Intentional reshaping of the skull during childhood has been reported from all over the ancient world but it seemed to be most popular among the peoples who lived in the Andes before the Spanish conquistadores arrived. On the left you can see two examples I found this morning in the national museum of the Banco Central del Ecuador, one of Quito’s largest archaeological museums.

The pictures aren’t the best as they were taken with my second-rate mobile phone camera, but click if you want a larger version.

These are skulls from the Machililla culture that dates from around 1,600 – 800 BC, although the practice was widespread.

Unfortunately, it seems not much has been written on the practice, but there is one excellent article 2005 that was published in the journal Child’s Nervous System.

As the article notes, the practice was typically used to denote group membership or to indicate social class:

In large and complex societies, a uniform head shape reflected that the individuals belonged to the same or similar group. In smaller, less complex societies head shape demarcated group differences. The Indians in Oruro—in what is now Bolivia—serve as an example of what happened in small societies, where cranial shaping was used for cast differentiation: high-class Indians had tabular erect heads, the middle class had tabular oblique heads, and the rest of the people had ring-shaped heads.

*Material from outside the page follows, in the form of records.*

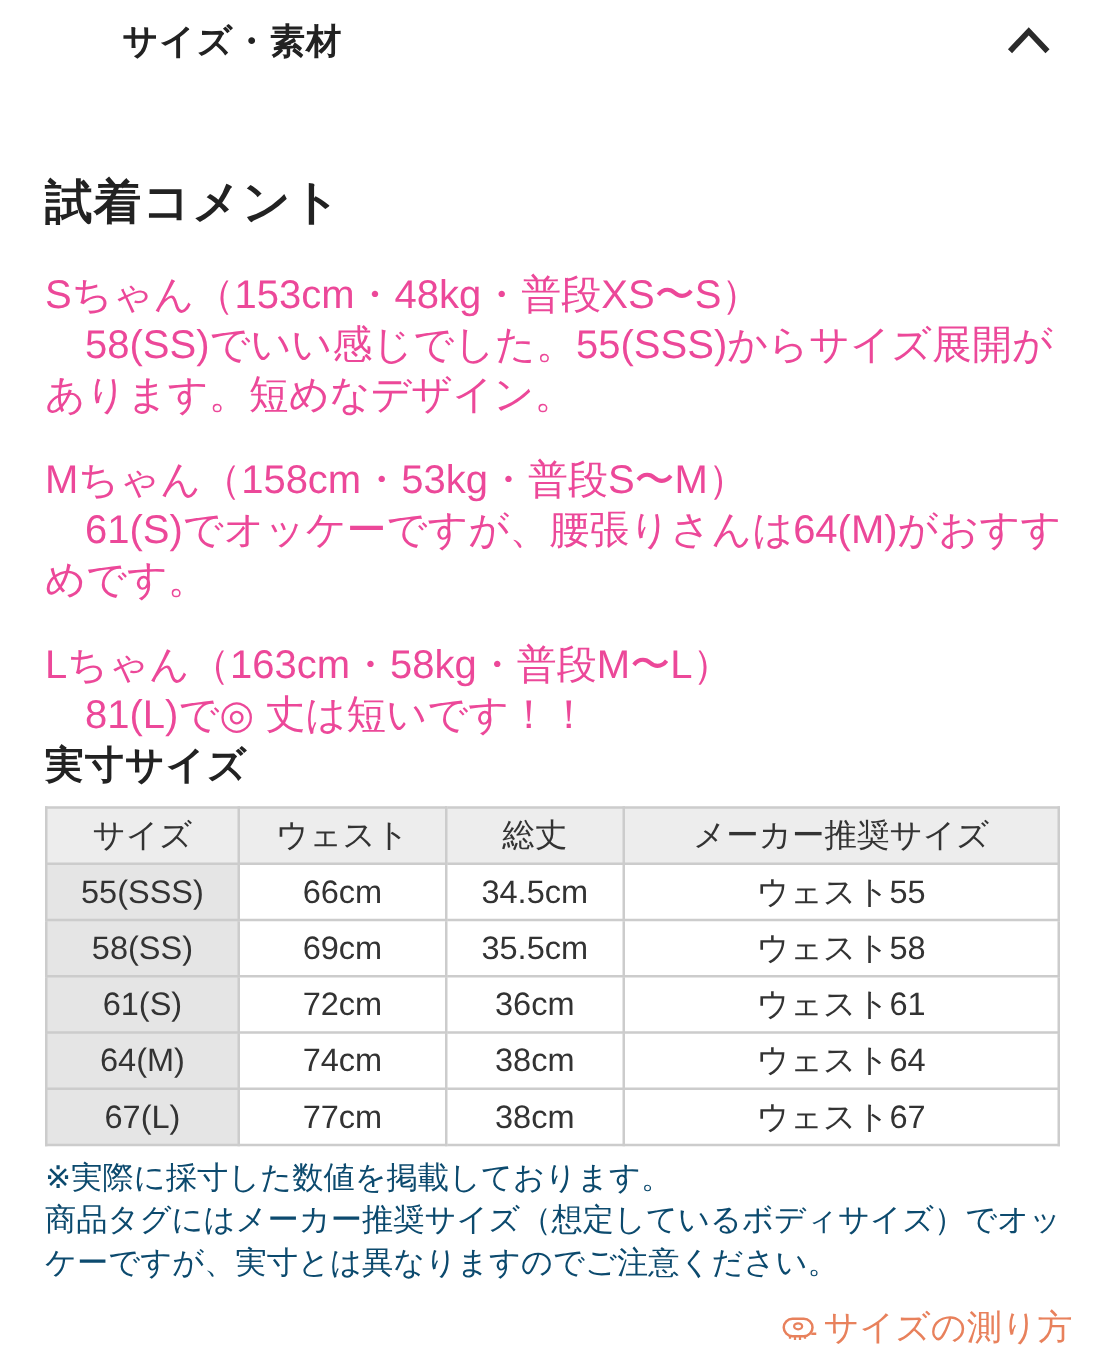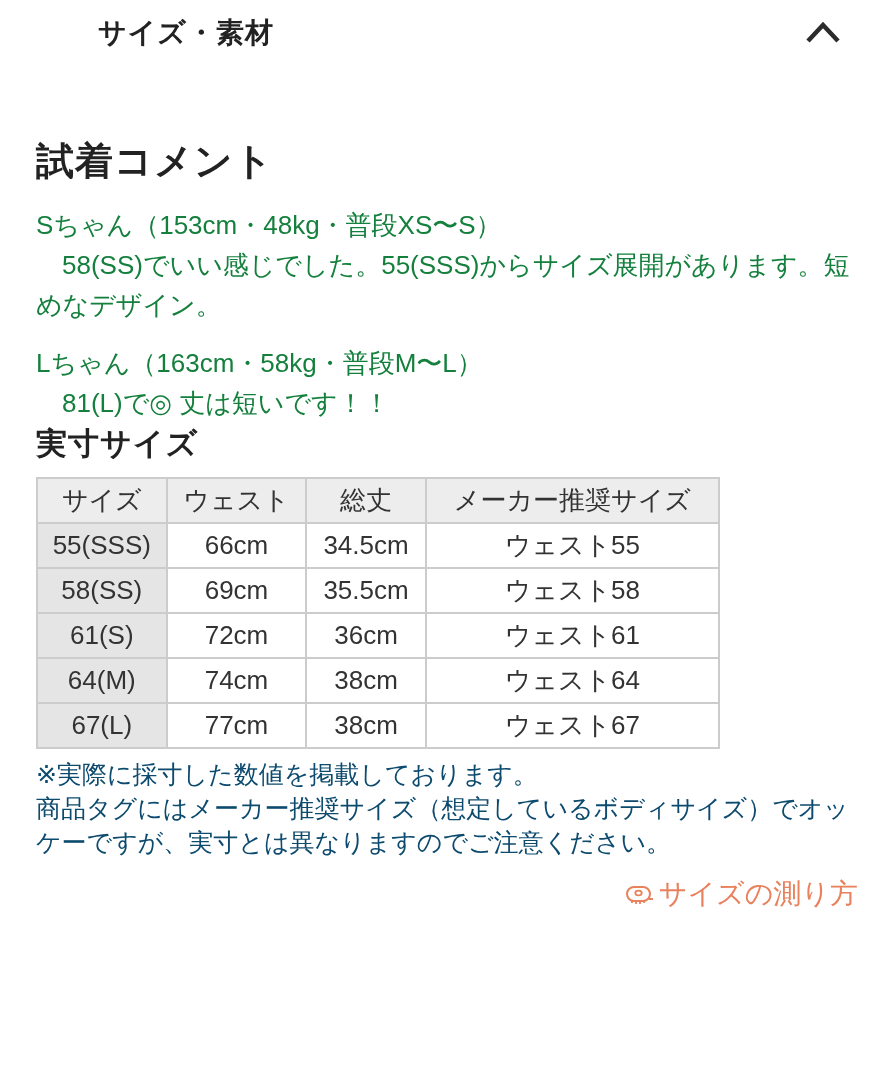"Sちゃん（153cm・48kg・普段XS〜S）" .comment-block { color: #15803d -> #ec4899; font-size: 26px -> 32px; margin-top: 18px -> 28px }
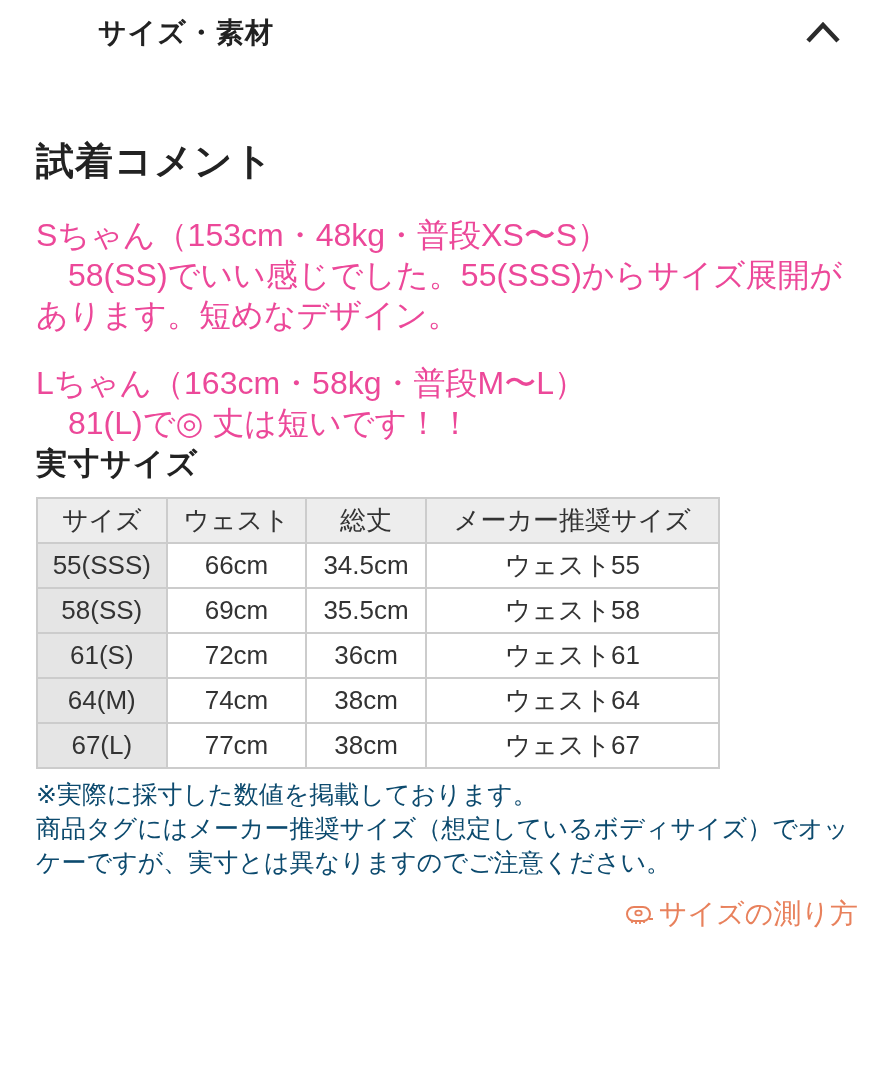"Mちゃん（158cm・53kg・普段S〜M）" div.comment-block { html: none -> <div> <span>Mちゃん（158cm・53kg・普段S〜M）</span> <span> 61(S)でオッケーですが、腰張りさんは64(M)がおすすめです。</span> </div> }
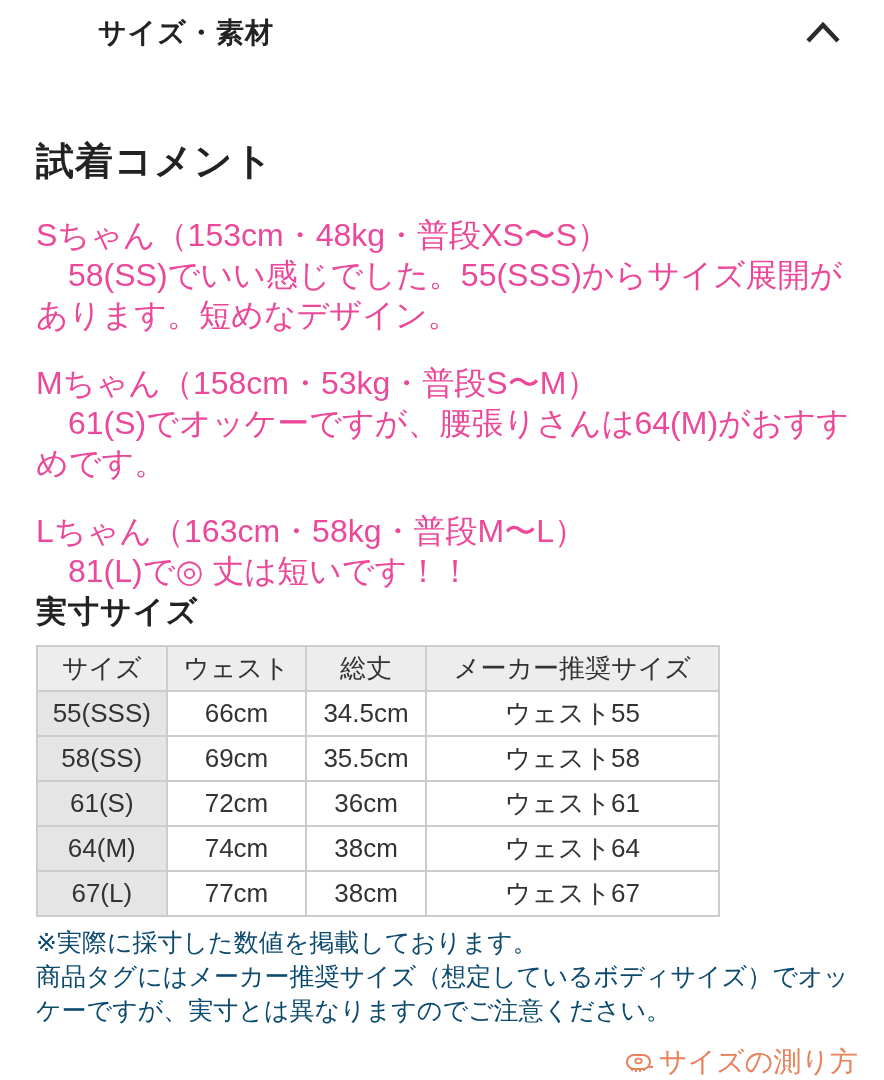"サイズ" table.size-table { width: 684px -> 812px }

In the Muisca culture, in Colombia, intentional cranial deformation was a sign of hierarchy, performed only in the high classes: it was a sign of social status like clothes, accessories, funeral ceremonies, and tombs. In certain pre-Columbine cultures like the Caribe Indians in Colombia, the Aymaras in Bolivia, and the Patagones in Argentina, cranial deformation was performed only on men and it was an important factor for becoming a member of the ldquowarrior classrdquo. In Borneo and on the European continent, head-shaping was performed only on women with an aesthetic purpose. Among the Calchaquí Indians in the north of Argentina, in the Philippines, and in the Celebes islands, head-shaping was performed on both sexes.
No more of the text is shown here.